PROBLEM DETAILS — In the records below, reproduce exactly the lines from the one containing "font-weight: normal ->" through the one containing "text: 严格落实企业安全生产主体责任 ->", both included, and omit the pictures.

INPUT MATERIAL —
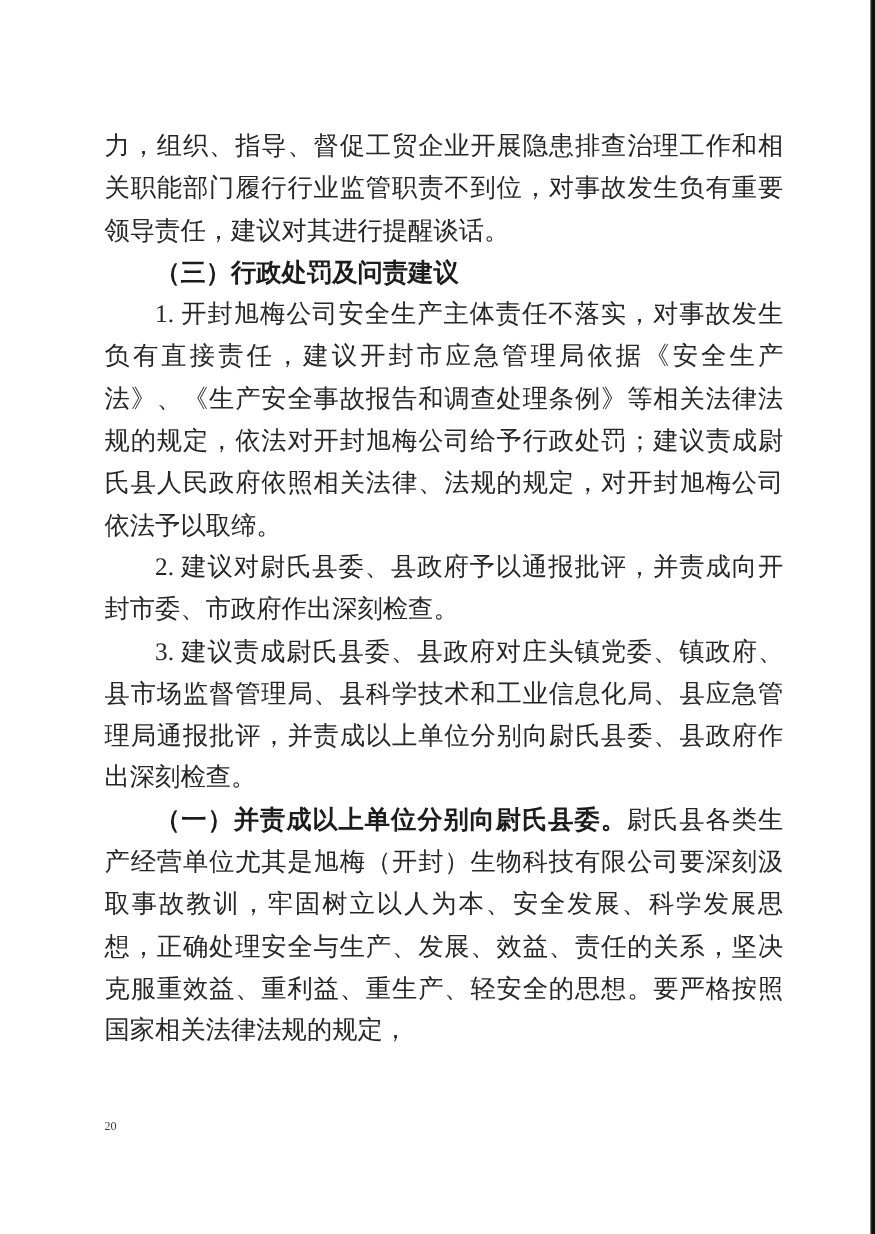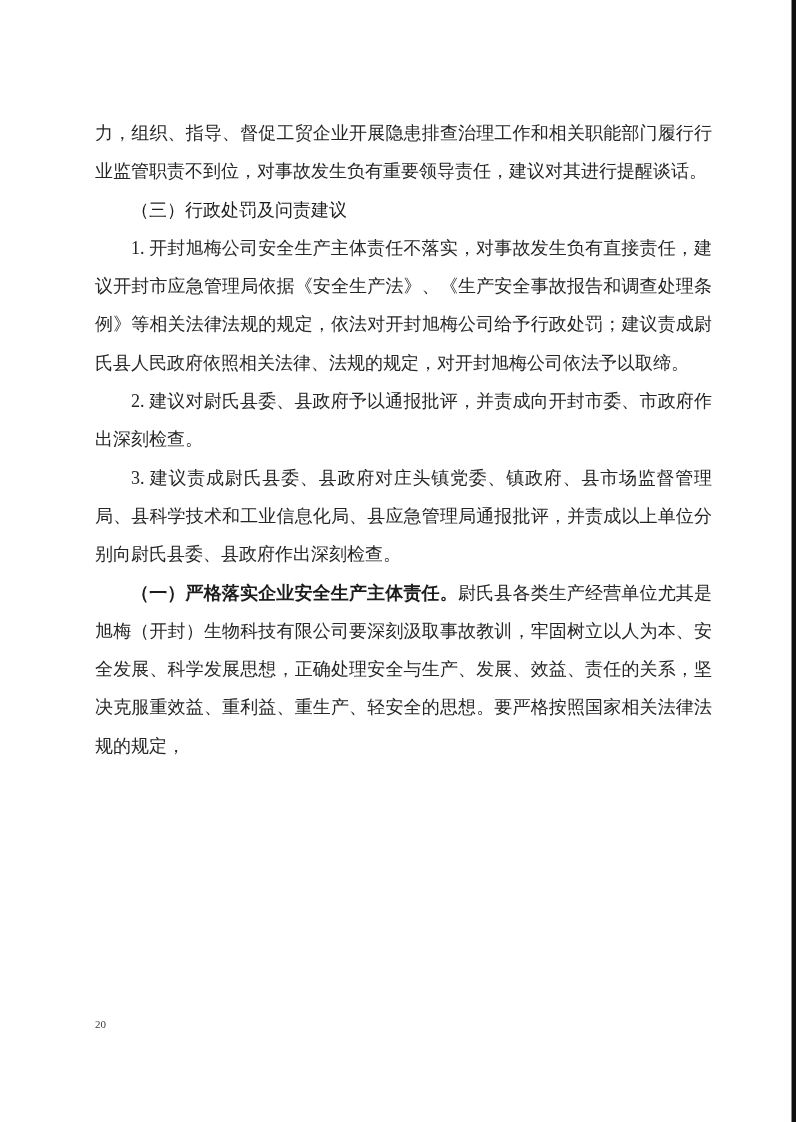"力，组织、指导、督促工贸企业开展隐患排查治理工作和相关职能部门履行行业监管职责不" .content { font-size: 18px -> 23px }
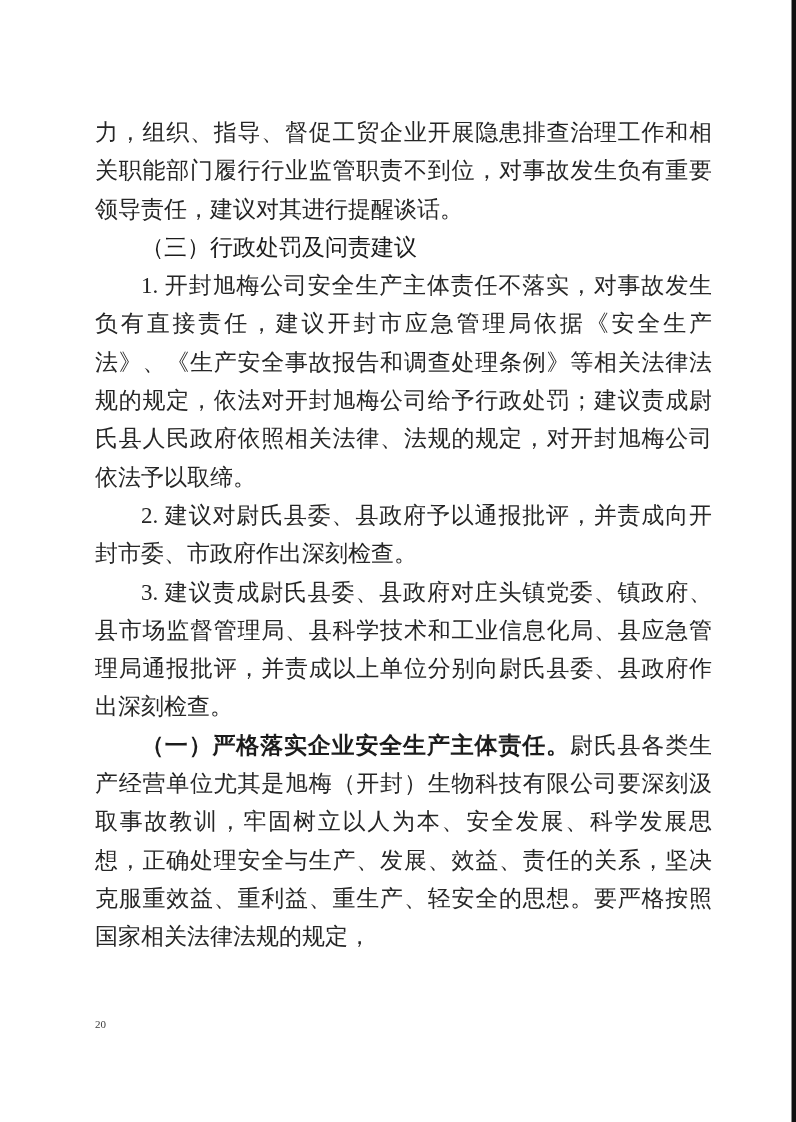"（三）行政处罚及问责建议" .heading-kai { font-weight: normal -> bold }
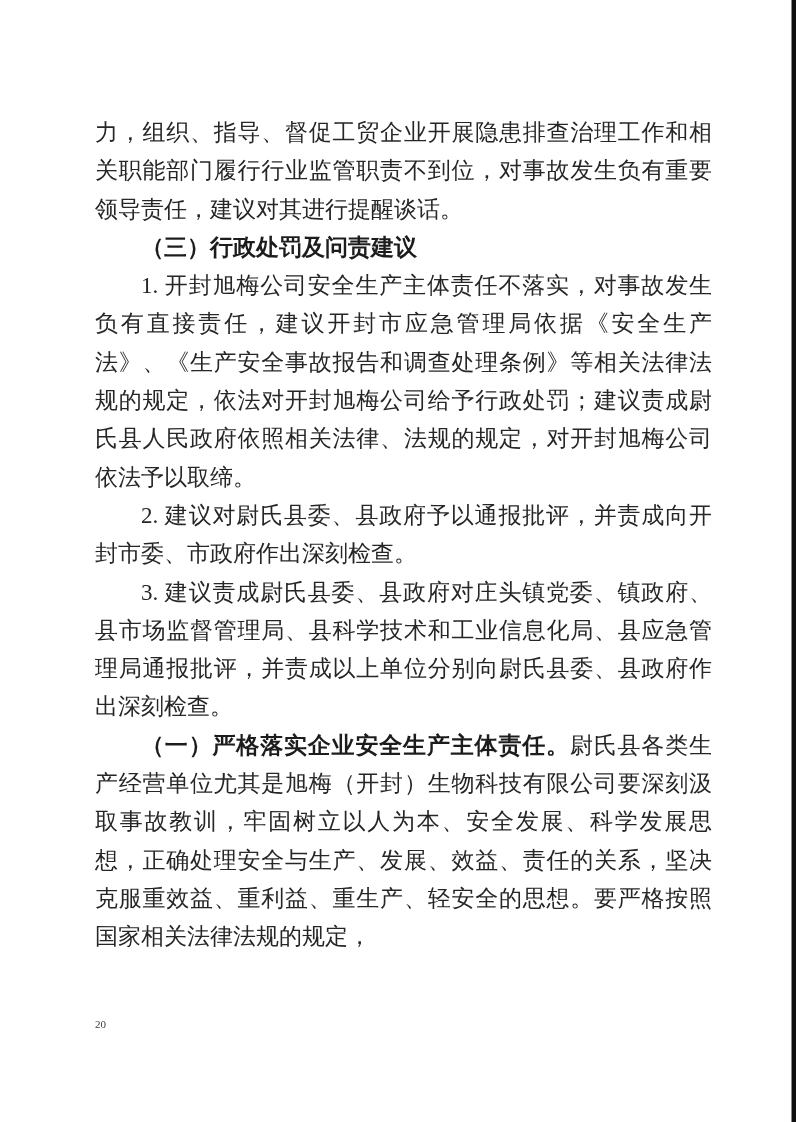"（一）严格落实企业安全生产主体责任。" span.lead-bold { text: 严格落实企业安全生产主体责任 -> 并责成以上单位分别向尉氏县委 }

==

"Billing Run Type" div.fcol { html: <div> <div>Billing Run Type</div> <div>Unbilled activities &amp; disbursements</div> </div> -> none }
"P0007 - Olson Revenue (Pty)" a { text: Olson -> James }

SOLVED PROBLEM —
"（三）行政处罚及问责建议" .heading-kai { font-weight: normal -> bold }
"（一）严格落实企业安全生产主体责任。" span.lead-bold { text: 严格落实企业安全生产主体责任 -> 并责成以上单位分别向尉氏县委 }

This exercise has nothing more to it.